● **HOW TO COMPLETE THIS TASK**
Pictures excluded, reproduce exactly the lines below from the one with "(386, 88) none" through the one with "[147,155,162,163] as -> [548,155,559,165] in", both included.
● ● ● ● ●
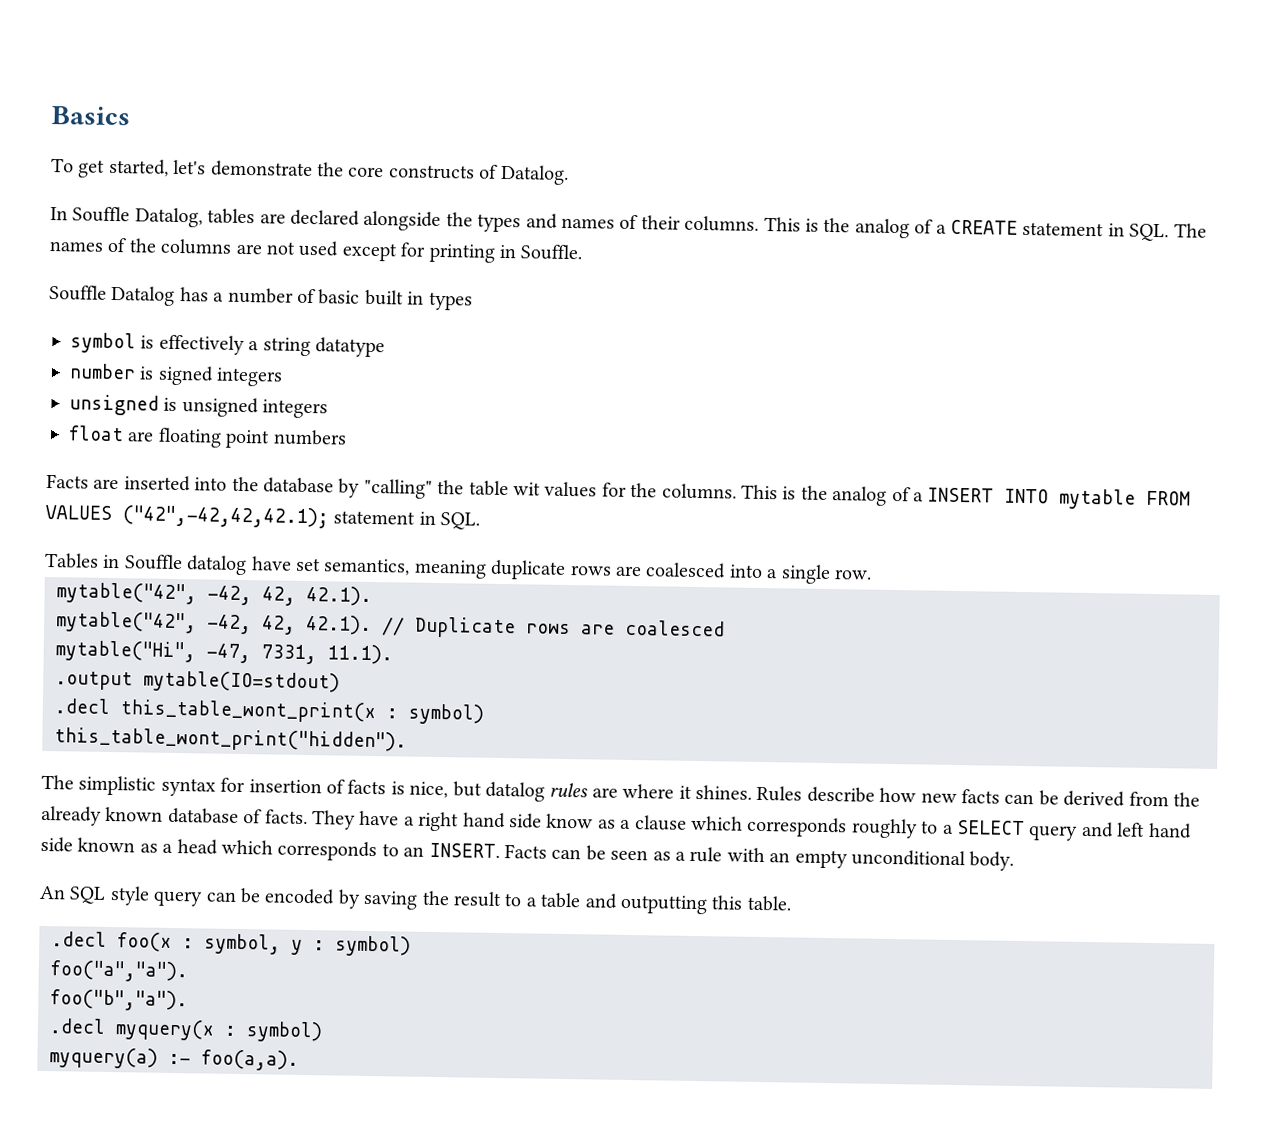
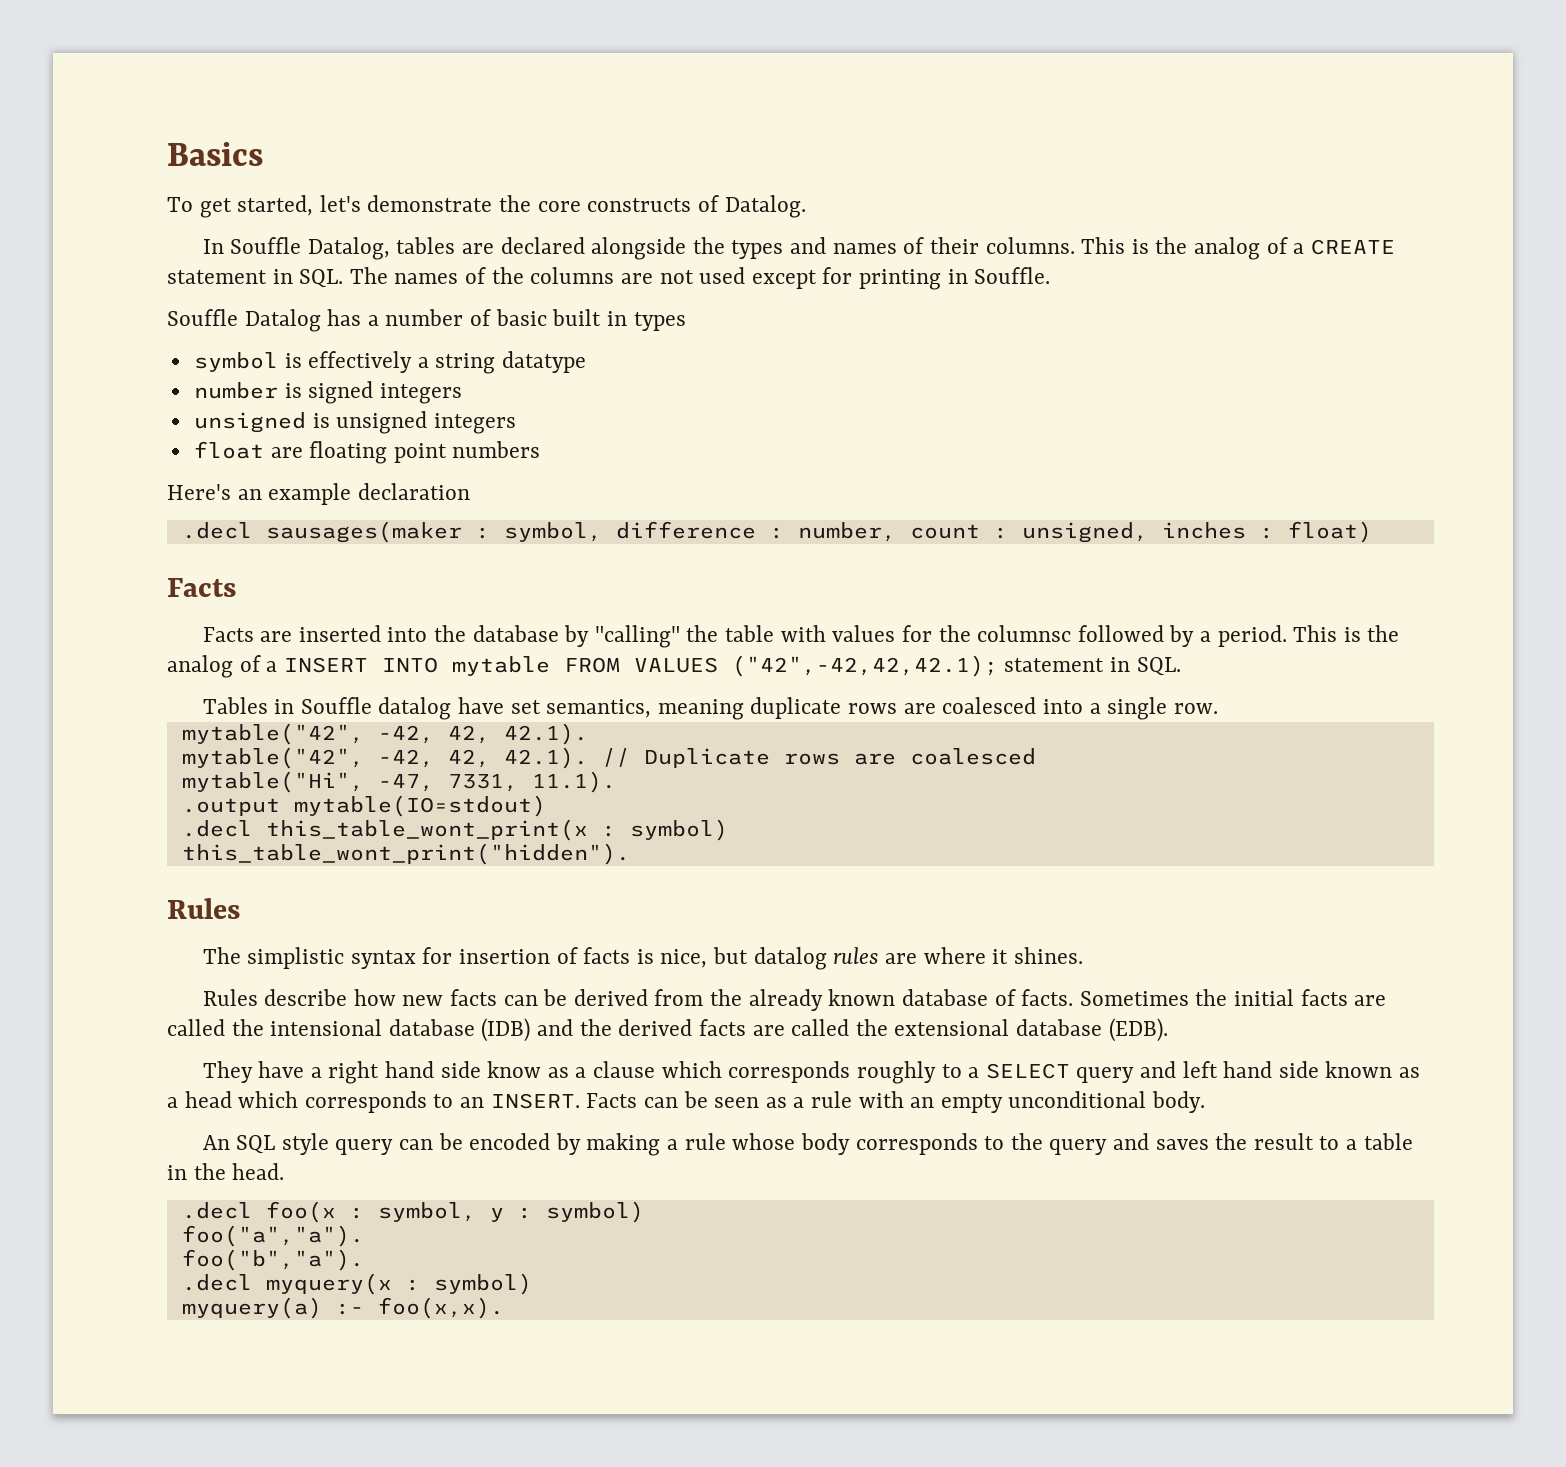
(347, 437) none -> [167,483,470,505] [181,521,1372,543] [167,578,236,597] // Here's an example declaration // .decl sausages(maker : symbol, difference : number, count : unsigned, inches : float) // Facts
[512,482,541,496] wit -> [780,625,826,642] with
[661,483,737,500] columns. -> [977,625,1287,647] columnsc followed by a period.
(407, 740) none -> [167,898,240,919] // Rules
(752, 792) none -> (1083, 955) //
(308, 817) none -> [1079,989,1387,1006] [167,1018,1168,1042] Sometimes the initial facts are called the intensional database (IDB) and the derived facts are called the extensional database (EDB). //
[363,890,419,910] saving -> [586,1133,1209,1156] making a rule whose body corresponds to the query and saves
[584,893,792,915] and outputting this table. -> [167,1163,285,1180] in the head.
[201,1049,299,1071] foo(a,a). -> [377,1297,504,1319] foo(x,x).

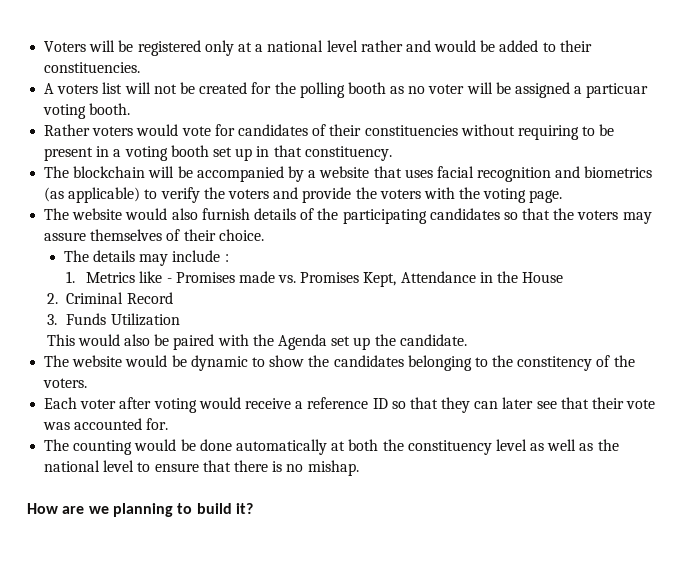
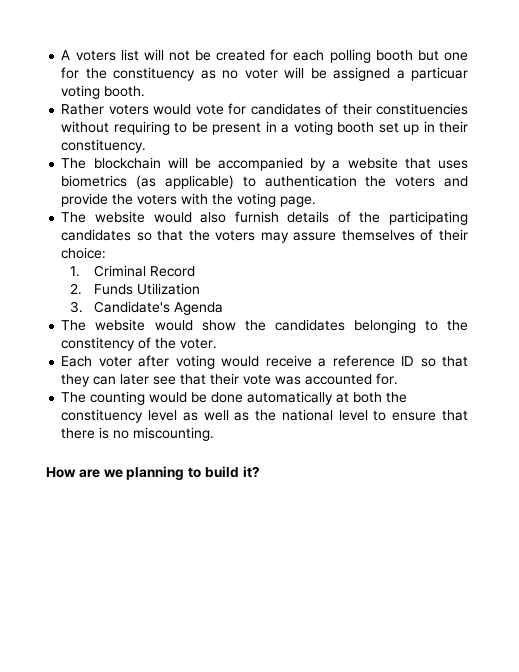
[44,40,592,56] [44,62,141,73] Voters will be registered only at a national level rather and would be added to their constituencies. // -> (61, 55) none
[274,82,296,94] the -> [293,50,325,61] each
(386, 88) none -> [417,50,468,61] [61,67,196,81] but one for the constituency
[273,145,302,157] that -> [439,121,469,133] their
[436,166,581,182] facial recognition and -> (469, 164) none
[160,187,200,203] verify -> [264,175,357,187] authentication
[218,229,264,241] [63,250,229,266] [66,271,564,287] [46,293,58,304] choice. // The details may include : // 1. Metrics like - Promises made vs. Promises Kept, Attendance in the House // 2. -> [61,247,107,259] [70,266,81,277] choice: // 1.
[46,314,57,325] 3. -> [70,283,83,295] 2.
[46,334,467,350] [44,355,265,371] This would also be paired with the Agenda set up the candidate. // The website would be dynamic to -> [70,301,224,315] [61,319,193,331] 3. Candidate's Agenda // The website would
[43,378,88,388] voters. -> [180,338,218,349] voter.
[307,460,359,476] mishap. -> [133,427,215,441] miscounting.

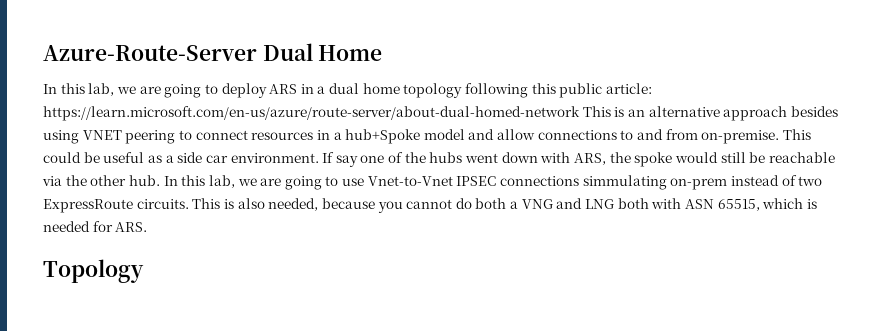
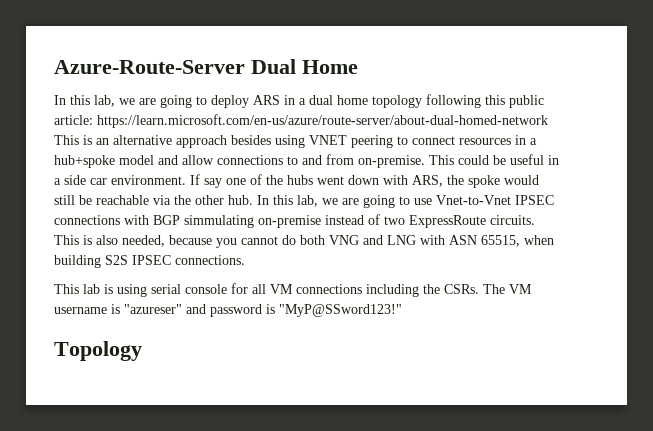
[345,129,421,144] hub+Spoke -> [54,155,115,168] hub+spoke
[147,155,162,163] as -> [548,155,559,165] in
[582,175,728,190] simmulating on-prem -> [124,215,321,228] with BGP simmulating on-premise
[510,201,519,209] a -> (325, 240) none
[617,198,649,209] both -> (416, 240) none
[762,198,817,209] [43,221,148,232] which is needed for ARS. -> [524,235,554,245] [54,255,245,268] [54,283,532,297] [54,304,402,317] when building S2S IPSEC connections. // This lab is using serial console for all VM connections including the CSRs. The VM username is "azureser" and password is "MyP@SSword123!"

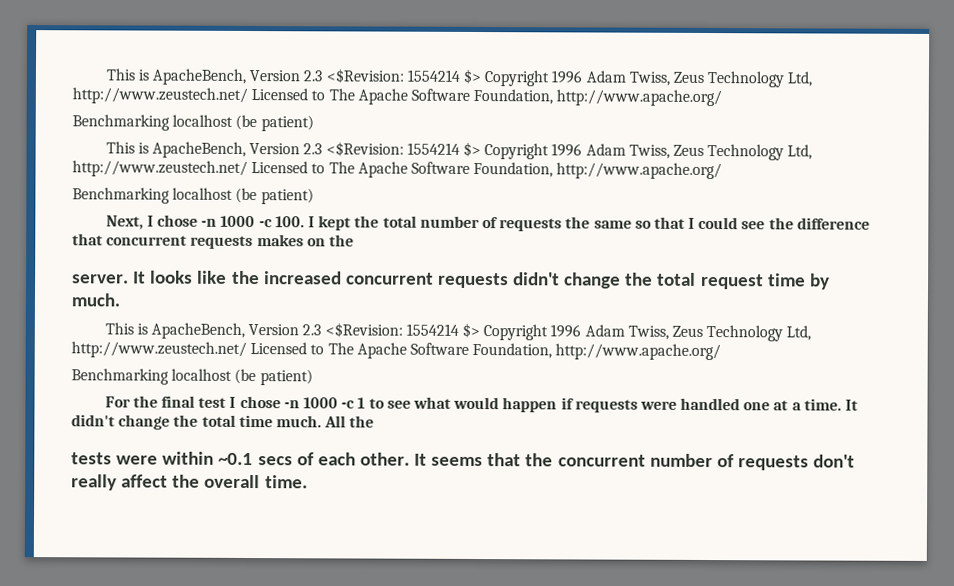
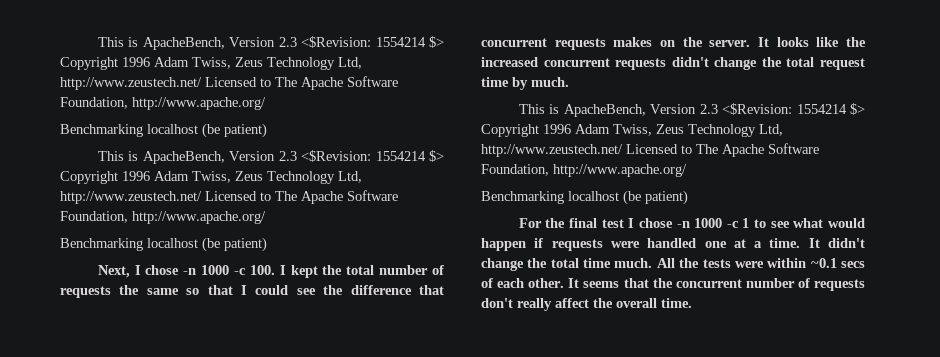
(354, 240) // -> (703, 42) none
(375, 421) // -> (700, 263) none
● ● ● ● ●
● **EXPECTED ANSWER**
(386, 88) none -> [417,50,468,61] [61,67,196,81] but one for the constituency
[273,145,302,157] that -> [439,121,469,133] their
[436,166,581,182] facial recognition and -> (469, 164) none
[160,187,200,203] verify -> [264,175,357,187] authentication
[218,229,264,241] [63,250,229,266] [66,271,564,287] [46,293,58,304] choice. // The details may include : // 1. Metrics like - Promises made vs. Promises Kept, Attendance in the House // 2. -> [61,247,107,259] [70,266,81,277] choice: // 1.
[46,314,57,325] 3. -> [70,283,83,295] 2.
[46,334,467,350] [44,355,265,371] This would also be paired with the Agenda set up the candidate. // The website would be dynamic to -> [70,301,224,315] [61,319,193,331] 3. Candidate's Agenda // The website would
[43,378,88,388] voters. -> [180,338,218,349] voter.
[307,460,359,476] mishap. -> [133,427,215,441] miscounting.

[345,129,421,144] hub+Spoke -> [54,155,115,168] hub+spoke
[147,155,162,163] as -> [548,155,559,165] in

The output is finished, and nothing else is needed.